It is obvious that you will feel extremely uncomfortable when passing a dumpster because of the extremely disgusting smell coming from it. Well, imagine your house is located right on the bank of a polluted river. Everyday you will have to experience that horrible smell which similar to the smell of the sewage. When you wake up in the morning, that smell will be the first thing welcoming you, terrible isn’t it. Sadly, this is what the people living in Bangladesh’s Turag Rivet have to deal with daily. In order to know more about the living condition of these people, a REACH post-doc, Dr Sonia Ferdous Hoque has decided to visit this place and record what she has discovered.
According to her research, during the past few years, the rapid growth of the ready-made garment (RMG) industry has boosted the development of the country’s economic growth with significant income. For this reason, many poor people from the countryside has moved to Bangladesh’s capital city with a hope to find a stable job in these RMG factories which are located along the Turag River’s bank. However, come with the significantly high income is the price of the loss in the quality of the environment. The river is heavily polluted by the untreated waste discharged from the river.
The place that Dr Sonia visited was the most polluted part of the river – Tongi Khal. It is later revealed that people living here does not have ability to acquire freshwater. Their main source of water that is used mainly for drinking is from the deep boreholes which are provided by the local government or the non-government organisation. These boreholes are quipped with electronic pumps drawing water from the aquifers to overhead storage tanks. Although the people have had the access to freshwater, they only use it for their drinking purpose, for other domestic need, they use the surface water from the river instead.

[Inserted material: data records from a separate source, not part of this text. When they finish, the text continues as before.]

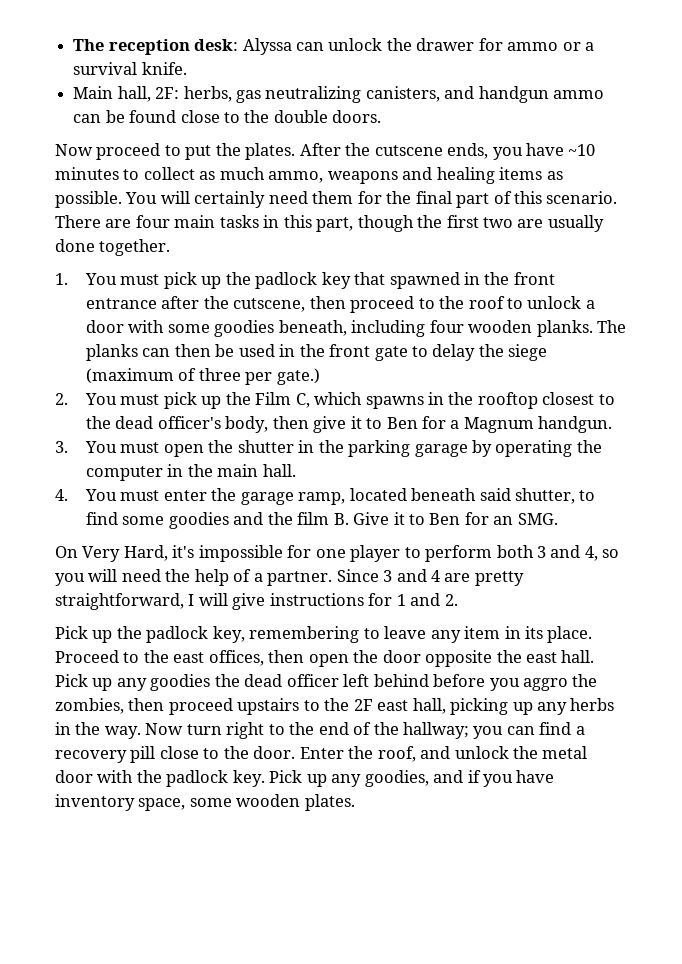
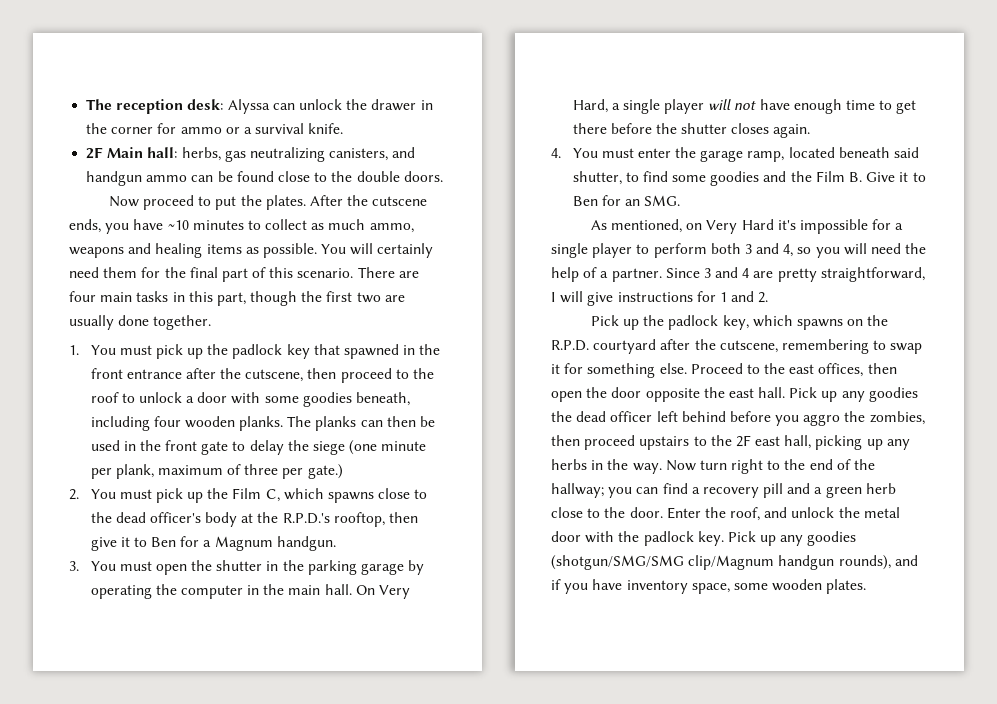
(475, 44) none -> [420,100,433,110] [86,123,154,134] in the corner
[73,86,180,102] Main hall, 2F: -> [86,147,178,159] 2F Main hall:
[85,368,174,384] (maximum -> [349,440,427,455] [90,464,223,479] (one minute per plank, maximum
[428,392,615,409] [85,416,269,433] in the rooftop closest to the dead officer's body, -> [378,488,428,499] [90,512,385,527] close to the dead officer's body at the R.P.D.'s rooftop,
(296, 470) none -> [355,585,410,599] [572,99,917,114] [572,123,811,138] On Very Hard, a single player will not have enough time to get there before the shutter closes again.
[297,512,330,525] film -> [815,171,845,182] Film
[55,545,168,562] On Very Hard, -> [590,219,774,234] As mentioned, on Very Hard
[315,549,346,558] one -> [895,223,904,230] [551,243,588,258] a single
[249,626,593,643] remembering to leave any item in its place. -> [752,315,889,330] [551,339,923,354] [551,363,687,378] which spawns on the R.P.D. courtyard after the cutscene, remembering to swap it for something else.
(156, 754) none -> [787,483,896,498] and a green herb
[364,770,429,787] goodies, -> [807,531,857,546] [551,555,891,570] goodies (shotgun/SMG/SMG clip/Magnum handgun rounds),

When take a look around the area, Dr Sonia see that there are many women and children gather around the river bank. The women wash the family’s clothes and dishes, while the children take a bath there. The water here are heavily polluted by the chemical from nearby factory, plastic bags and household waste. When asking, a woman said that they never use the river water during the dry season because it is “dirty, smelly and disgusting”. The reason why they use the water here instead of fresh water from the boreholes is because they find it take them quite a long time just to queue. The more disgusting part is that there are hanging toilet right on the river bank just beside the place where the women and children gathering.
Improving water security for these low-salary communities expects measures to stop the indiscriminate discharge of untreated effluent into the stream. Gushing Treatment Plants (ETPs) are obligatory under existing laws; in any case, such environmental guidelines are poorly enforced. Absence of budgetary limit or hesitance to bear maintenance and operating costs, joined with a general disregard for natural corruption, are frequently the explanations for not having or running full limit ETPs. While diminishing contamination at source may improve water quality over the long term, with positive implication on human health, biological systems and farming, accomplishing universal drinking water security will likewise require new foundation, perhaps through development of boreholes and little small piped water plans.